Côté liberté d’expression, il semble interdit de s’écarter de la ligne officielle. Le Professeur Didier Raoult, de l’IHU de Marseille, un des plus grands spécialistes mondiaux des maladies infectieuses, en a fait les frais en étant l’objet d’une campagne de dénigrement inouïe. Il préconise depuis le début de la crise un dépistage massif et un traitement précoce à la chloroquine, molécule bon marché utilisée depuis 70 pour différentes pathologies. Ce protocole a été vivement critiqué, ce qui n’a pas empêché le Professeur Raoult de tenir bon et de l’appliquer à Marseille. Finalement, le 26 mars, en catimini et avec une polémique nationale,  un décret est passé pour autoriser son utilisation à grande échelle.
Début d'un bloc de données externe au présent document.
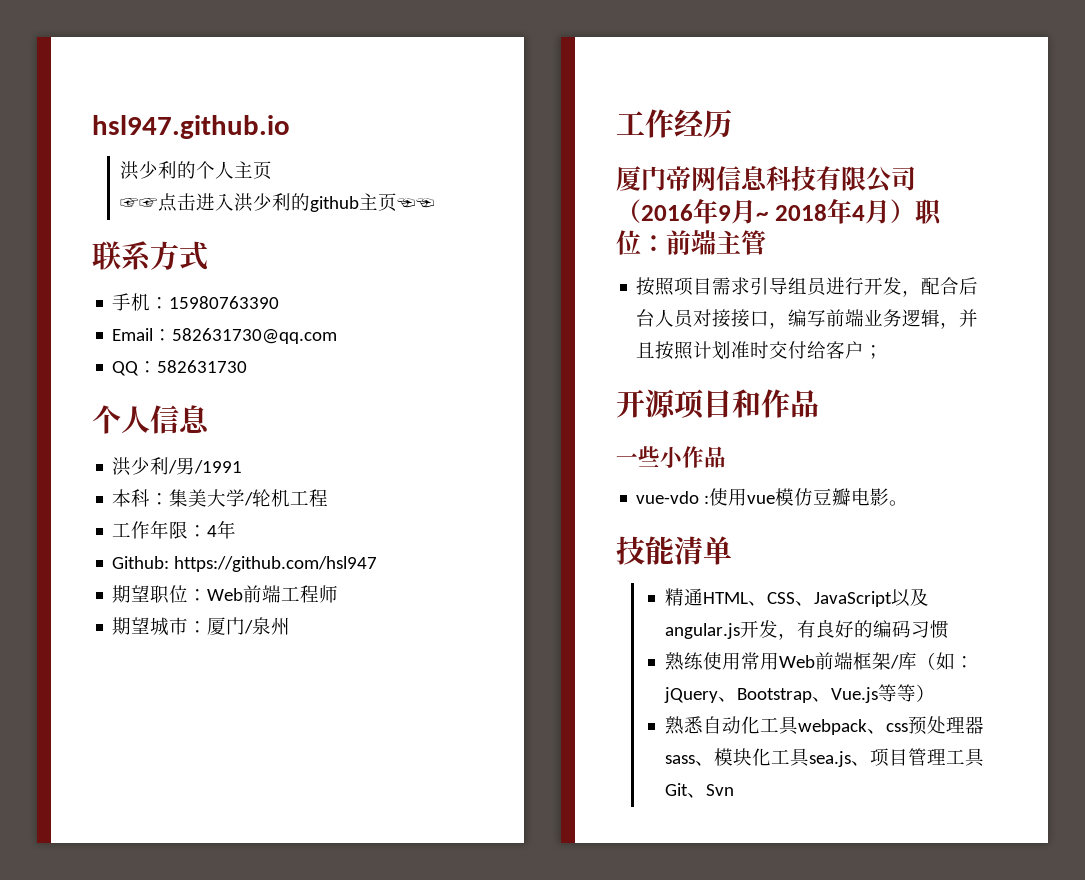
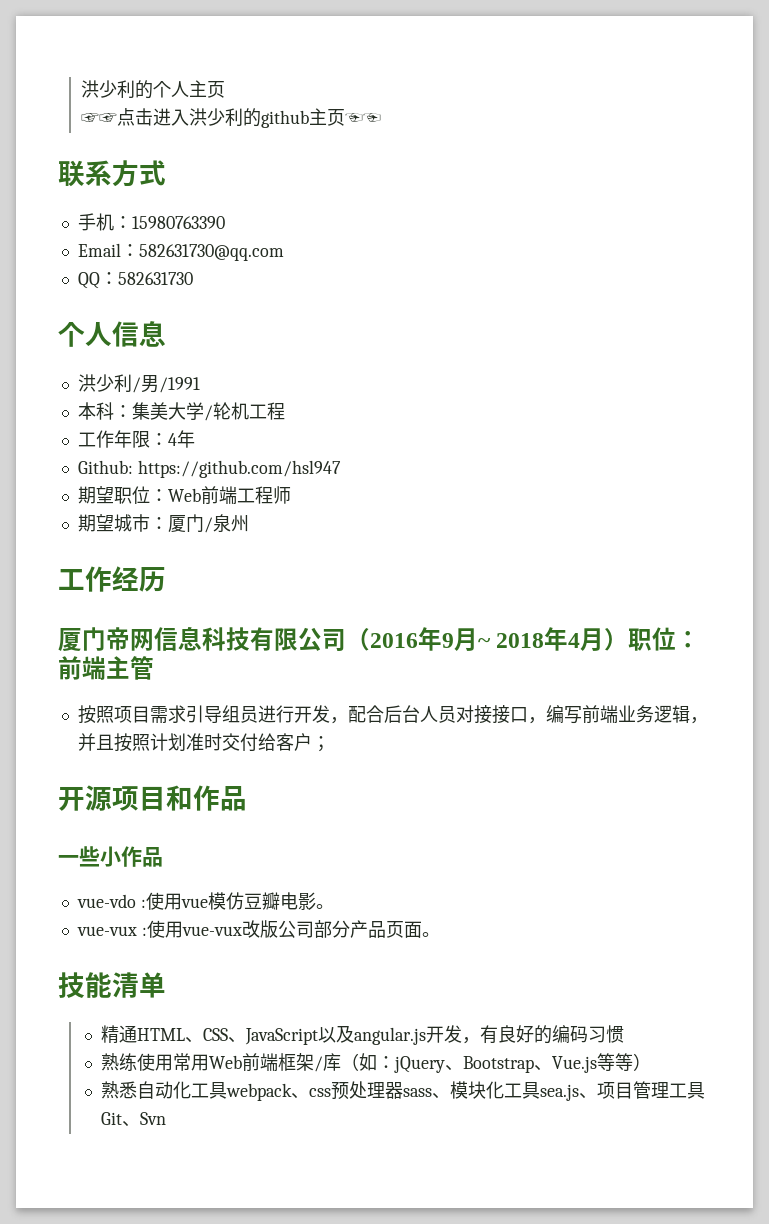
[92,115,290,139] hsl947.github.io // -> (81, 89) none
(909, 503) none -> [76,920,440,938] // vue-vux :使用vue-vux改版公司部分产品页面。

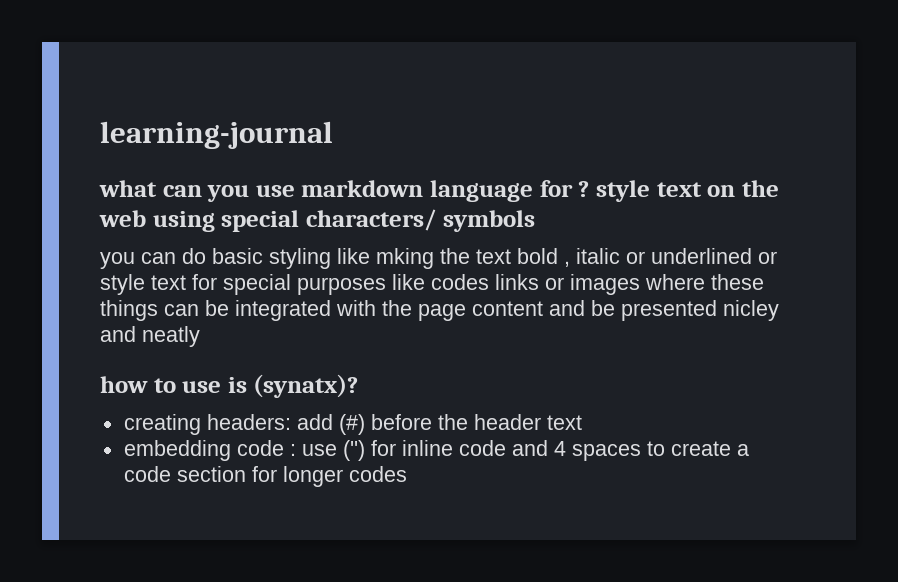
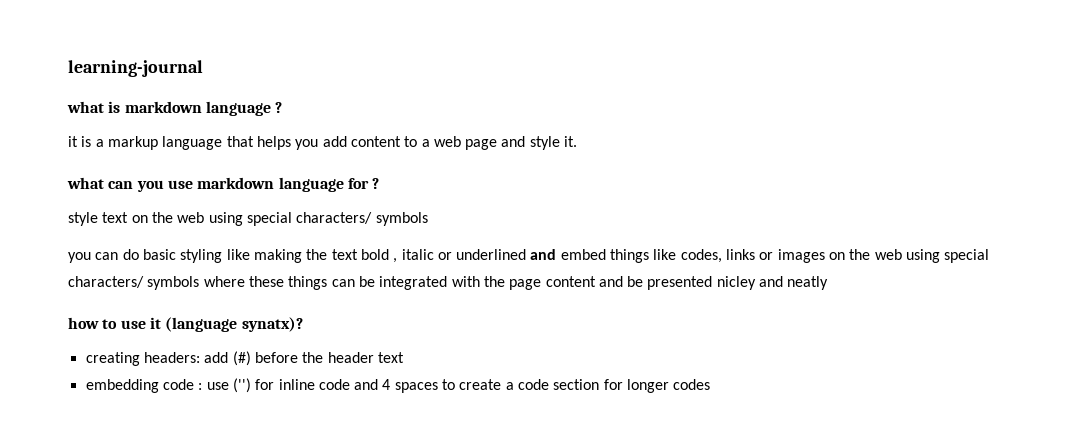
(333, 135) none -> [67,101,283,116] [68,136,578,150] // what is markdown language ? // it is a markup language that helps you add content to a web page and style it.
(590, 189) none -> (380, 183) //
[376,248,434,269] mking -> [253,249,302,263] making
[758,251,777,264] [100,274,640,295] or style text for special purposes like codes links or images -> [530,249,990,263] [68,276,200,290] and embed things like codes, links or images on the web using special characters/ symbols
[227,374,359,398] is (synatx)? -> [149,317,303,332] it (language synatx)?

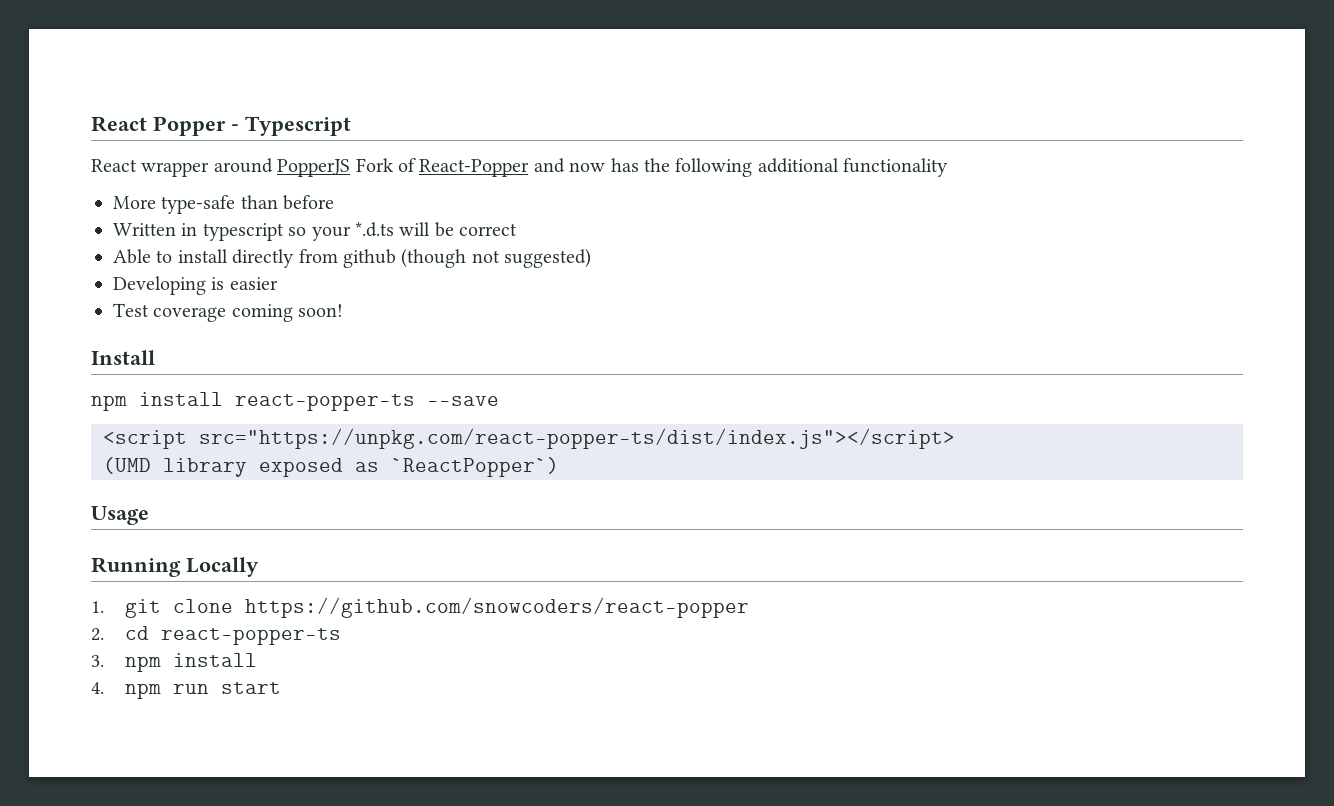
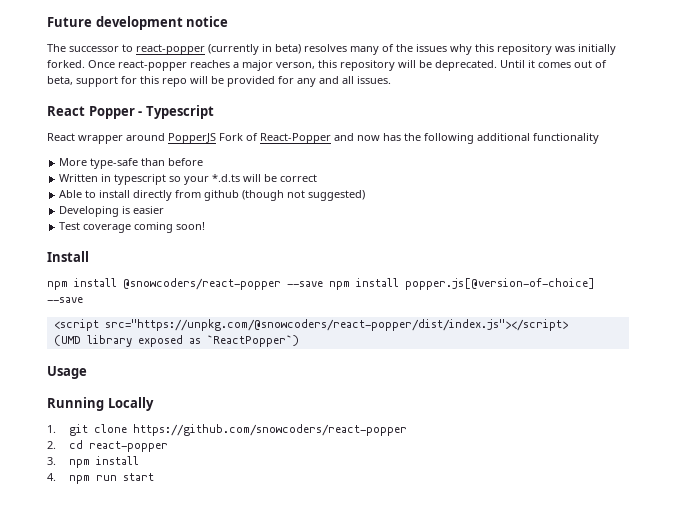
(91, 124) none -> [47,16,229,30] [47,44,616,55] [47,60,607,71] [47,76,391,87] Future development notice // The successor to react-popper (currently in beta) resolves many of the issues why this repository was initially forked. Once react-popper reaches a major verson, this repository will be deprecated. Until it comes out of beta, support for this repo will be provided for any and all issues. //
[235,394,415,411] react-popper-ts -> [123,278,595,290] @snowcoders/react-popper --save npm install popper.js[@version-of-choice]
[199,428,955,449] src="https://unpkg.com/react-popper-ts/dist/index.js"></script> -> [104,319,568,331] src="https://unpkg.com/@snowcoders/react-popper/dist/index.js"></script>
[160,628,341,645] react-popper-ts -> [88,441,168,452] react-popper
Innovation notable, chacun peut désormais participer à la répression. En effet, une pratique semble ressurgir du passé : des Français appellent les forces de l’ordre pour signaler les sorties illégales de leurs voisins. Certains trouveront que cela est justifié en cette période exceptionnelle, d’autres pourront penser qu’il s’agit de délation. A chacun de se faire son avis.

Face aux manquements et aux dérives qui s’accumulent, dans un contexte social tendu qui risque de s’aggraver avec les mesures à venir, on peut redouter une nouvelle vague de contestation. Mais les Français ont eu un avant-goût de la répression dont est capable Macron avec plus d’un an de Gilets Jaunes et leurs vingt-cinq éborgnés et cinq mains arrachées. L’usage de la violence a réussi à dissuader beaucoup de manifestants.

Par rapport aux cas analysés par Naomi Klein, cette crise apporte deux innovations majeures : le choc initial est une pandémie et le contrôle de la contestation avait commencé avant la mise en place des mesures néolibérales. Le pouvoir a tiré les leçons du passé, la contestation est tuée dans l’œuf… pour quelques temps au moins.